Michael Fassbender to adapt Kevin Barry’s Night Boat to Tangier.
Good news, lovers of brooding Irish actors and tragicomic literary noir: Michael Fassbender—the Academy Award-nominated Hiberno-German star of Inglourious Basterds, Shame, and the latest incarnation of the X-Men movies—has optioned the film rights to Night Boat to Tangier, Irish author Kevin Barry’s latest novel.
According to the Bookseller, “Andrew Eaton of Turbine Studios and Conor McCaughan and Fassbender of DMC Films are jointly optioning the multiple-prize-winning Irish author’s book for feature film adaptation. Barry is adapting the novel for the screen himself.”

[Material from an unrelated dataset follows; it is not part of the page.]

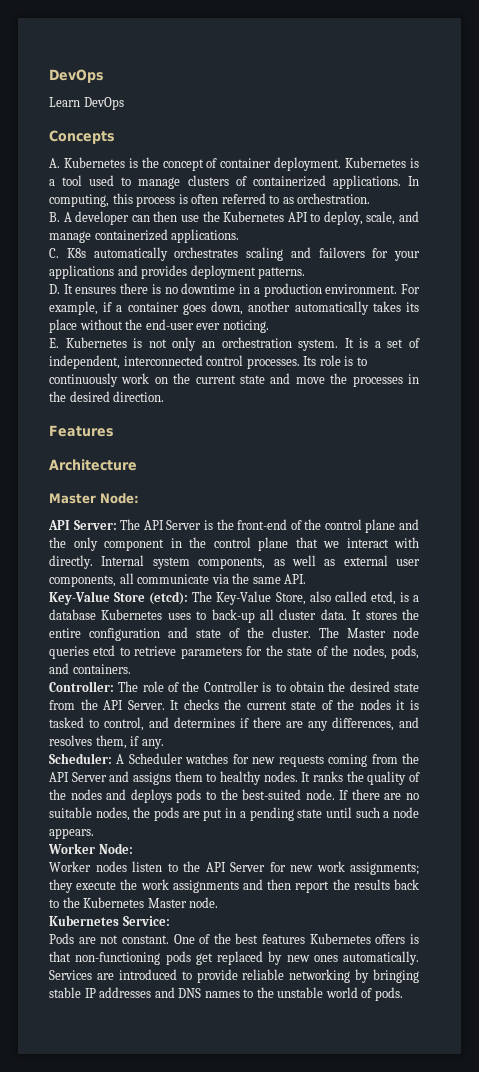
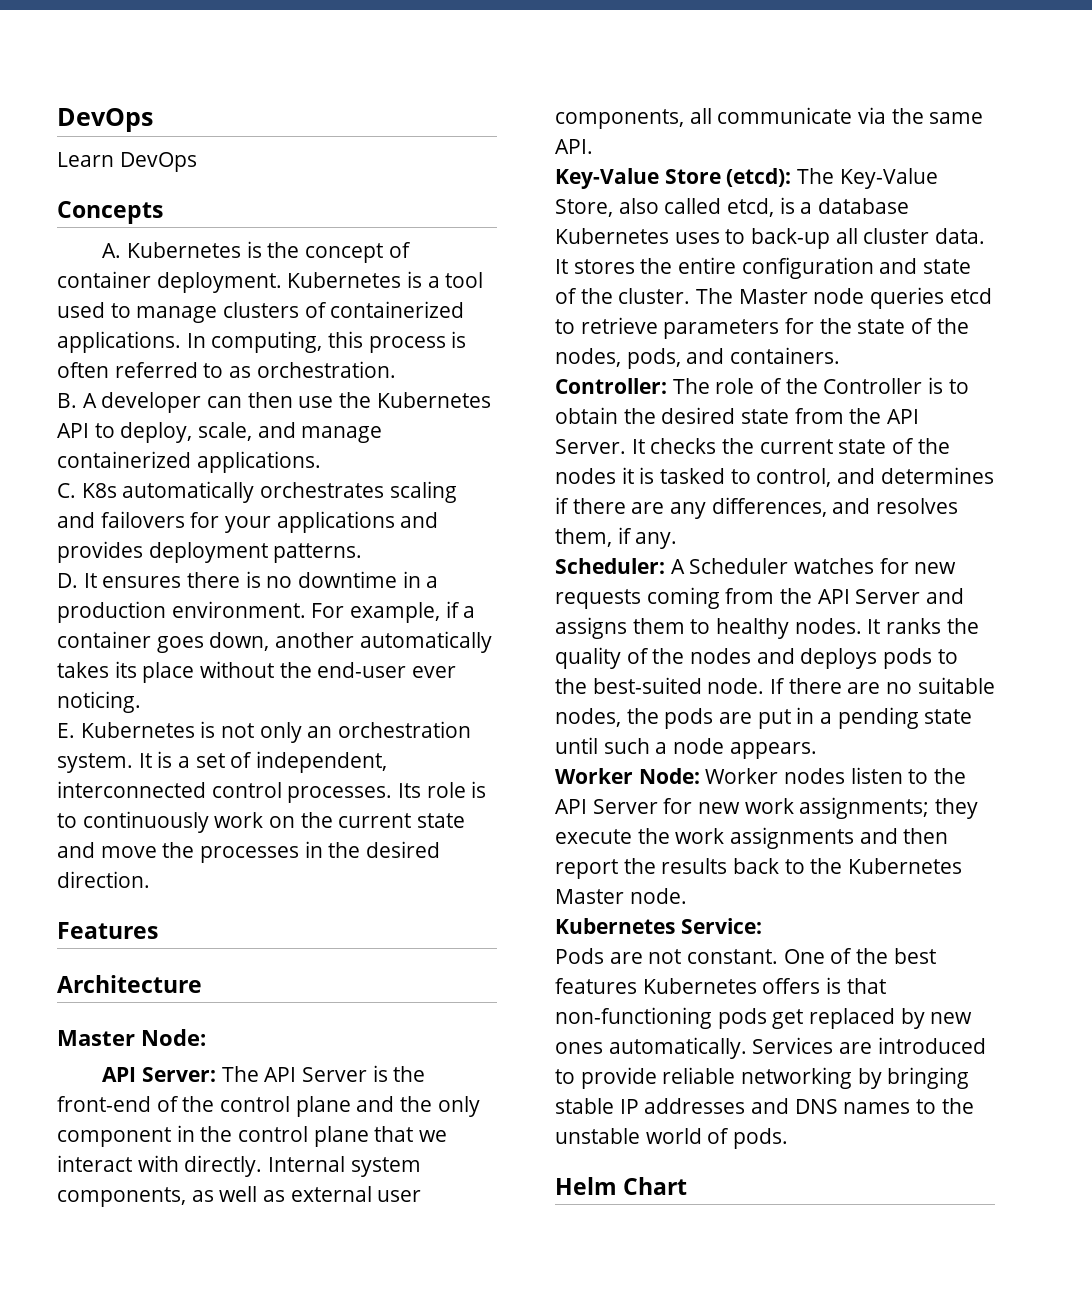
(133, 848) // -> (700, 776) none
(403, 994) none -> [555,1177,688,1195] // Helm Chart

Night Boat to Tangier (a sort of Waiting for Godot meets In Bruges, albeit with way more flashbacks) is the story of Charlie Redmond and Maurice Hearne—two aging and world-weary Irish gangsters who have planted themselves at the terminal building at the Andalusian port city of Algeciras in southern Spain in the hope that Charlie’s missing daughter Dilly will reappear. Bitingly funny, linguistically dazzling, and darkly melancholy, Night Boat was longlisted for the Booker Prize earlier this year and recently named one of the New York Times’ 10 Best Books of 2019.
As a long-time superfan of both Barry’s devilish writing and Fassbender’s intense screen performances, this development is especially welcome news for me, Dan Sheehan. Thanks for making this happen for me, lads. Now please cast my mates Colin Farrell as Charlie, Maria Doyle Kennedy as Charlie’s wife, and Eve Hewson as Dilly, and we can start shooting this thing.